REQUIRED WORK |
An exact reproduction is needed of every line from the beginning of the data down to and including the line that contains "(431, 1594) none -> [406,601,421,614] $>", minus the pictures.

RECORD SET |
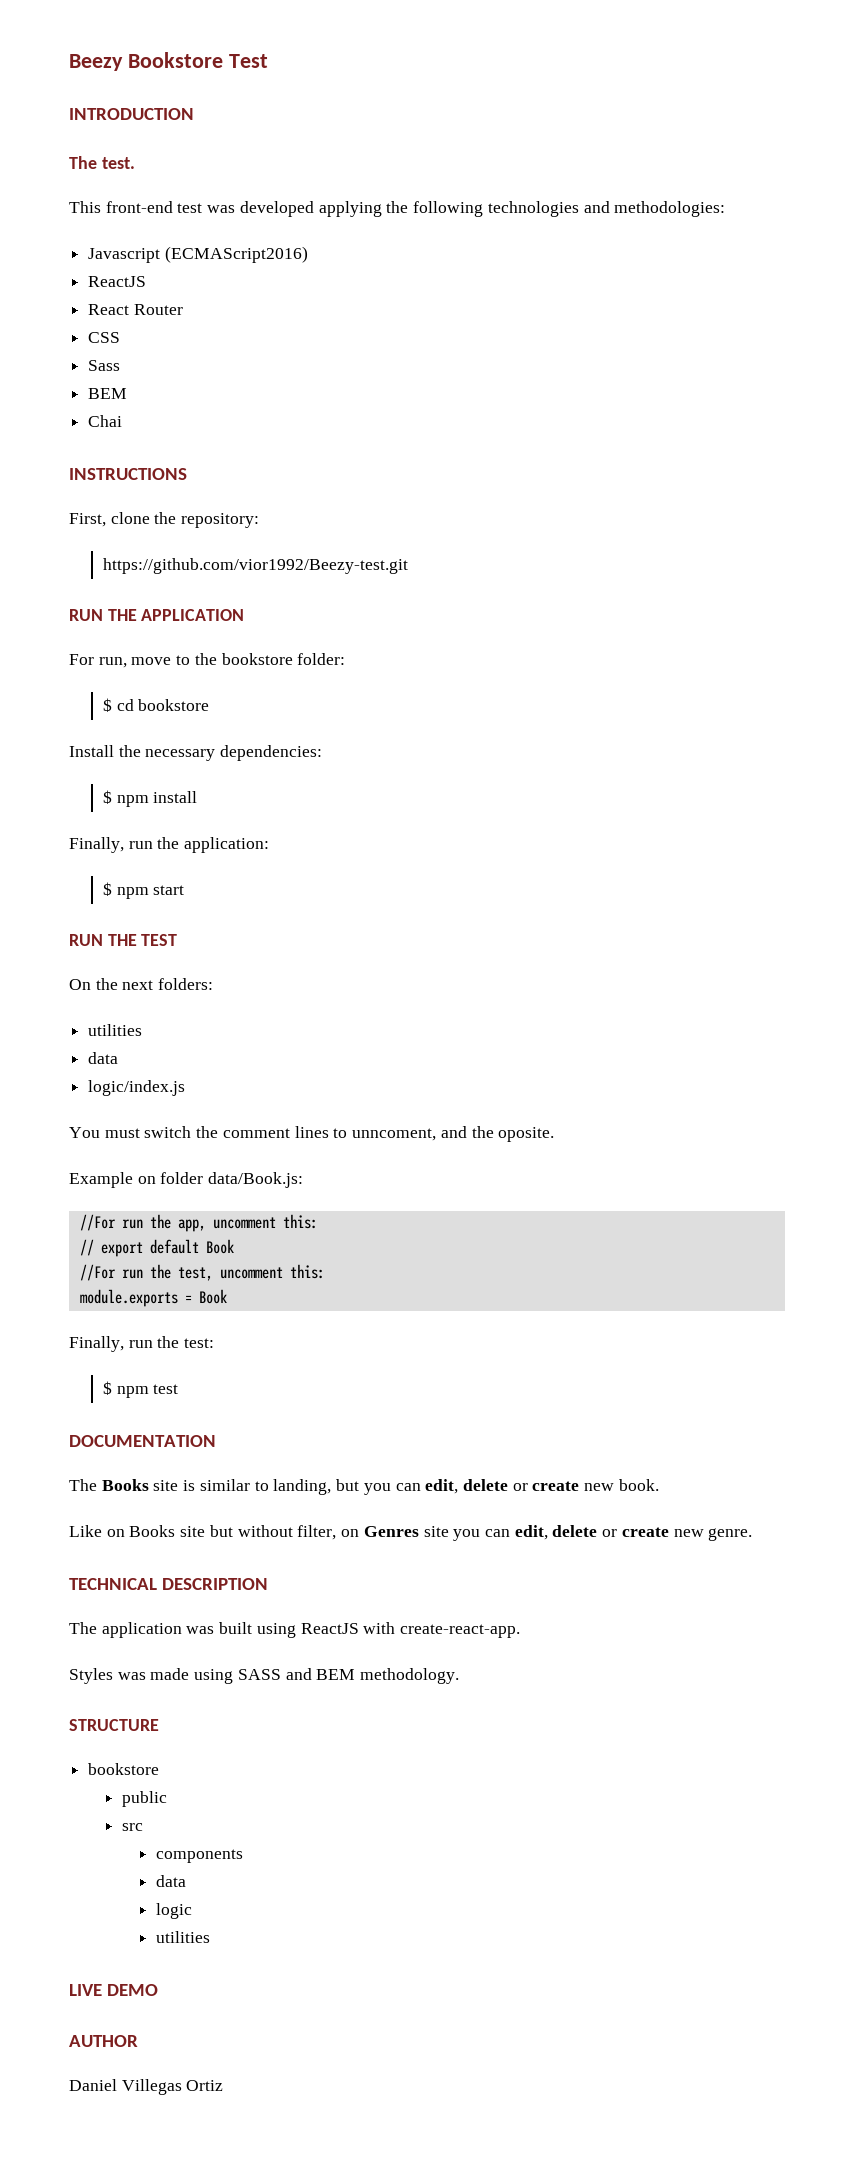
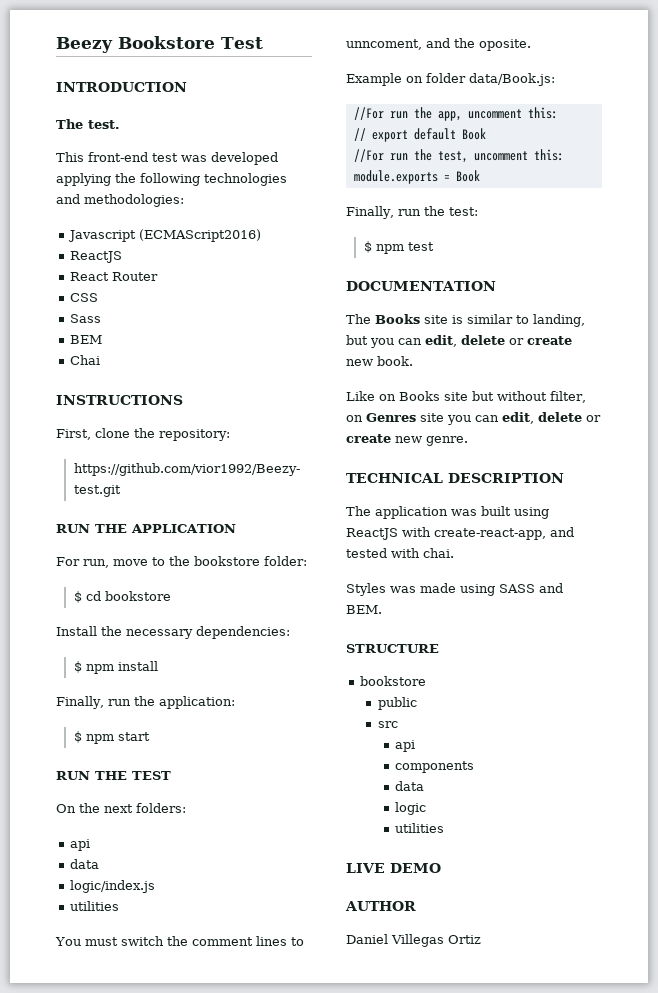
[88,1024,143,1036] utilities -> [70,839,91,851] api
(186, 1088) none -> [70,901,120,911] // utilities
[400,1624,521,1638] create-react-app. -> [434,527,574,540] [346,548,454,558] create-react-app, and tested with chai.
[316,1668,460,1684] BEM methodology. -> [346,605,382,614] BEM.
(144, 1827) none -> [395,740,416,752] // api

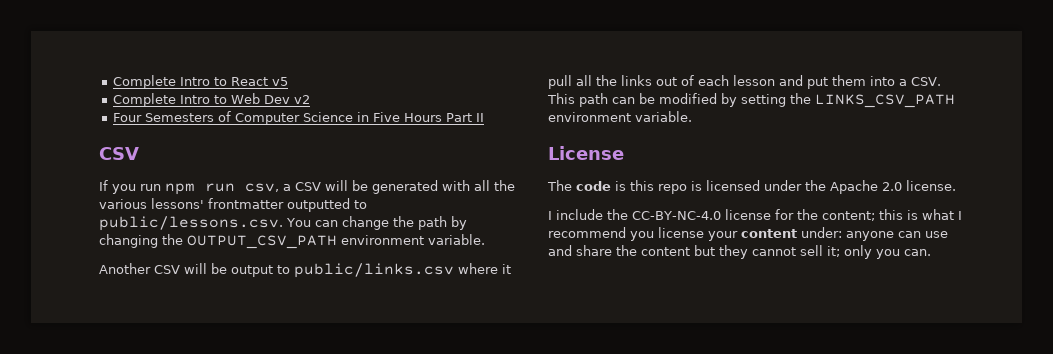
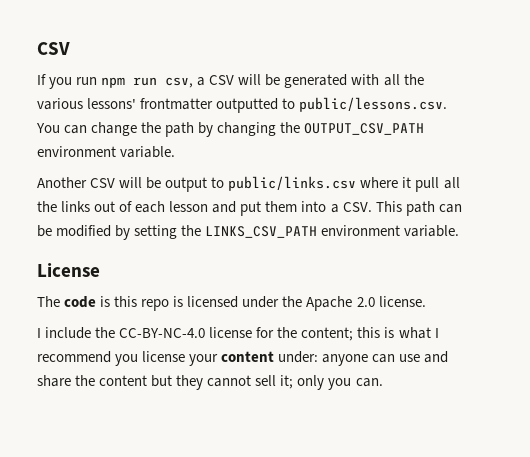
[113,75,289,89] [113,93,311,107] [113,111,485,125] Complete Intro to React v5 // Complete Intro to Web Dev v2 // Four Semesters of Computer Science in Five Hours Part II // -> (37, 48) none

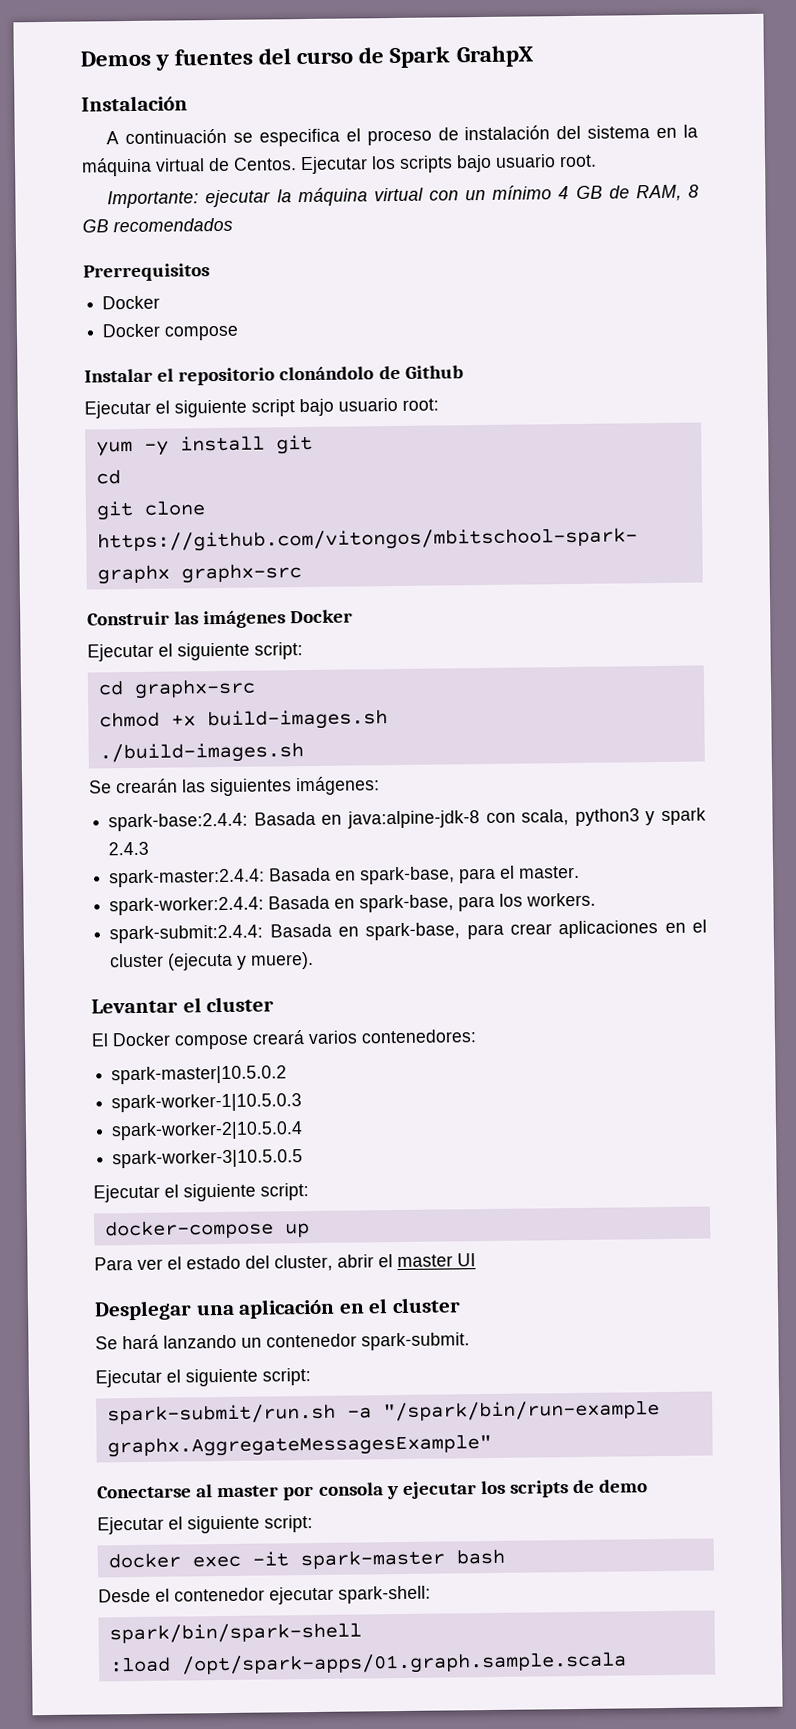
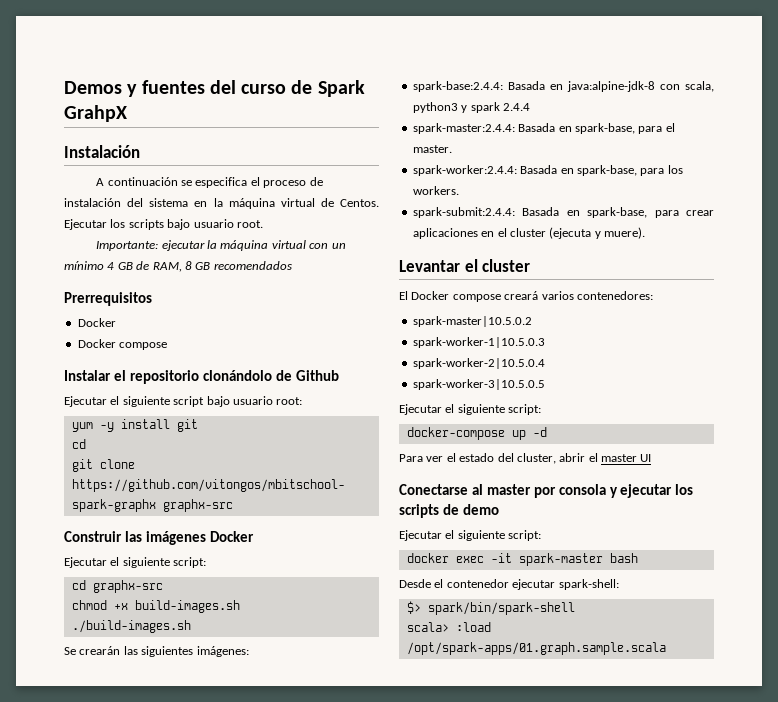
[108,841,150,856] 2.4.3 -> [502,103,530,111] 2.4.4
(310, 1230) none -> [532,427,547,437] -d
[94,1297,461,1321] [95,1332,470,1351] [95,1368,311,1388] [106,1400,660,1425] [106,1433,492,1458] // Desplegar una aplicación en el cluster // Se hará lanzando un contenedor spark-submit. // Ejecutar el siguiente script: // spark-submit/run.sh -a "/spark/bin/run-example graphx.AggregateMessagesExample" -> (652, 458) none
(431, 1594) none -> [406,601,421,614] $>
(362, 1633) none -> [406,622,449,632] scala>

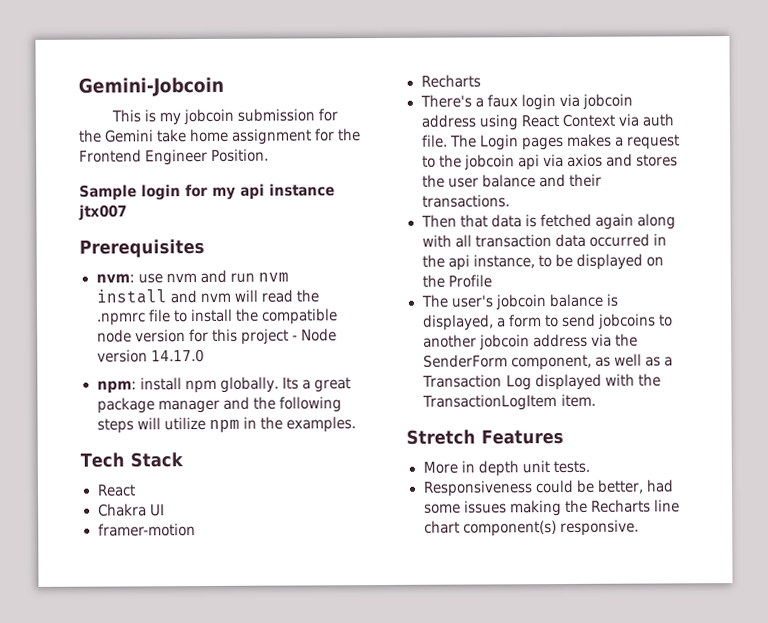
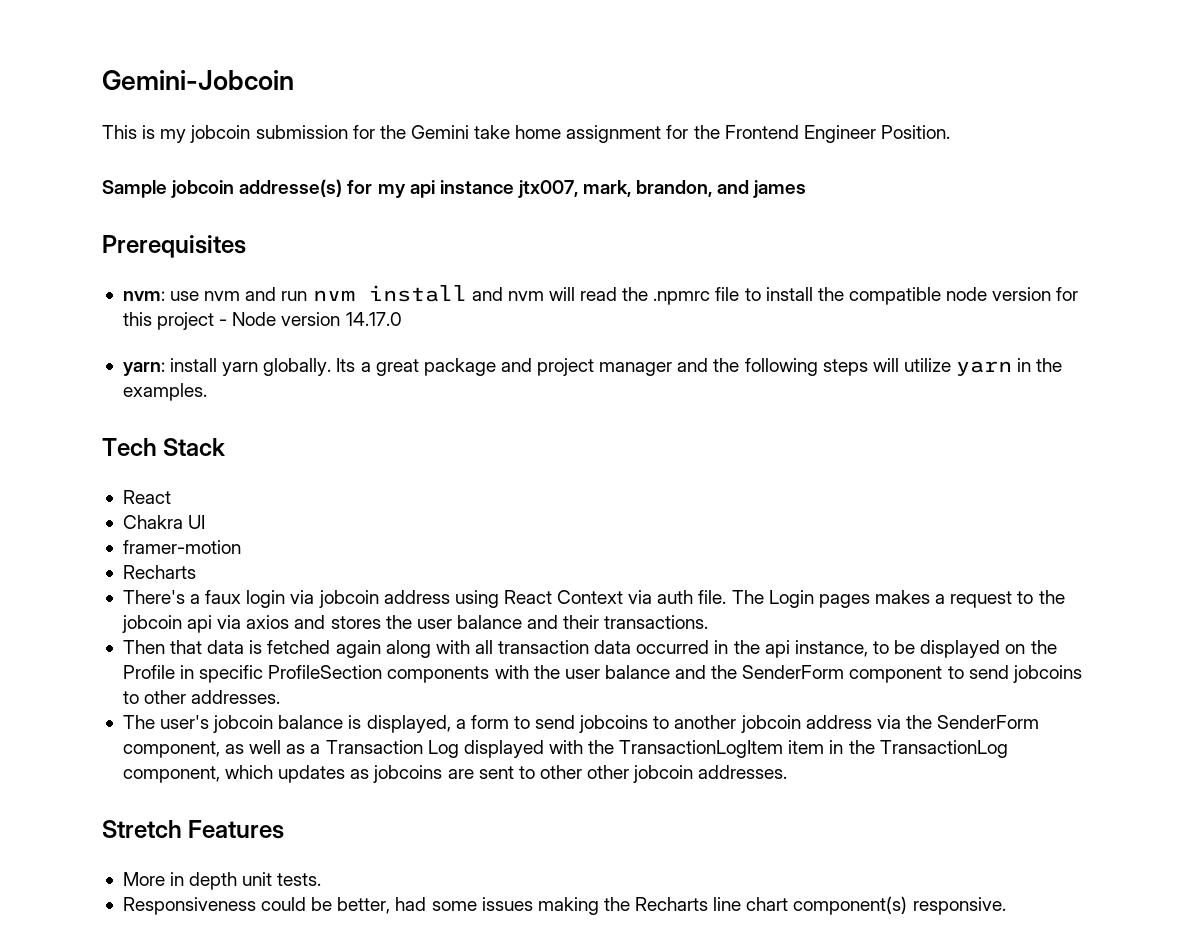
[141,184,181,201] login -> [171,179,343,198] jobcoin addresse(s)
[78,204,127,221] jtx007 -> [517,180,807,198] jtx007, mark, brandon, and james
[96,377,217,394] npm: install npm -> [122,358,259,376] yarn: install yarn
(155, 405) none -> [500,358,595,376] and project
[208,419,240,433] npm -> [956,361,1013,376] yarn
(492, 281) none -> [180,665,1082,683] [122,690,281,704] in specific ProfileSection components with the user balance and the SenderForm component to send jobcoins to other addresses.
[560,393,596,408] item. -> [788,740,1008,758] [122,765,788,783] item in the TransactionLog component, which updates as jobcoins are sent to other other jobcoin addresses.

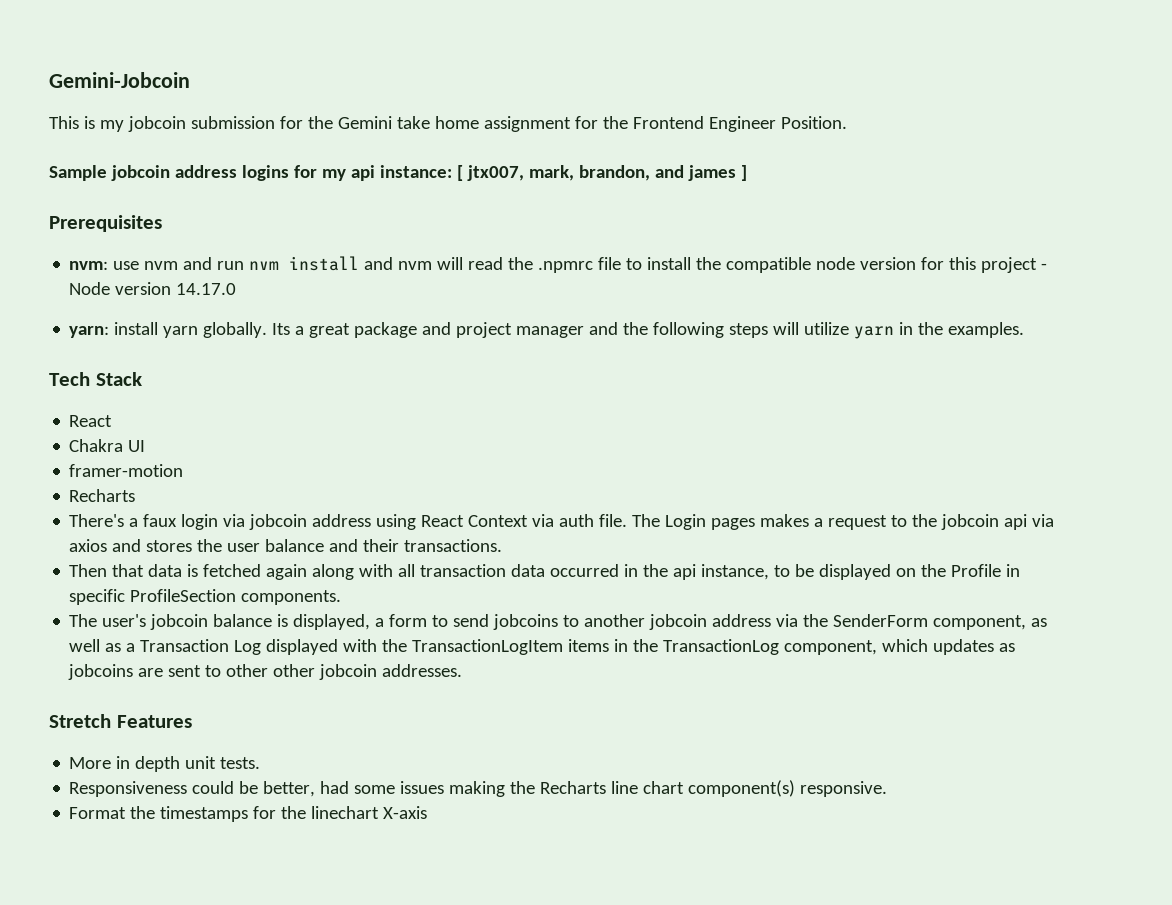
[239,179,343,197] addresse(s) -> [174,165,289,181] address logins
[439,180,514,194] instance -> [379,165,463,181] instance: [
(807, 189) none -> [740,165,747,181] ]
[387,665,1082,683] [122,690,281,704] components with the user balance and the SenderForm component to send jobcoins to other addresses. -> [241,590,342,605] components.
[788,740,825,754] item -> [568,639,610,652] items
(1006, 906) none -> [69,806,428,822] // Format the timestamps for the linechart X-axis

ANSWER FOR THE TASK |
[88,1024,143,1036] utilities -> [70,839,91,851] api
(186, 1088) none -> [70,901,120,911] // utilities
[400,1624,521,1638] create-react-app. -> [434,527,574,540] [346,548,454,558] create-react-app, and tested with chai.
[316,1668,460,1684] BEM methodology. -> [346,605,382,614] BEM.
(144, 1827) none -> [395,740,416,752] // api

[113,75,289,89] [113,93,311,107] [113,111,485,125] Complete Intro to React v5 // Complete Intro to Web Dev v2 // Four Semesters of Computer Science in Five Hours Part II // -> (37, 48) none

[108,841,150,856] 2.4.3 -> [502,103,530,111] 2.4.4
(310, 1230) none -> [532,427,547,437] -d
[94,1297,461,1321] [95,1332,470,1351] [95,1368,311,1388] [106,1400,660,1425] [106,1433,492,1458] // Desplegar una aplicación en el cluster // Se hará lanzando un contenedor spark-submit. // Ejecutar el siguiente script: // spark-submit/run.sh -a "/spark/bin/run-example graphx.AggregateMessagesExample" -> (652, 458) none
(431, 1594) none -> [406,601,421,614] $>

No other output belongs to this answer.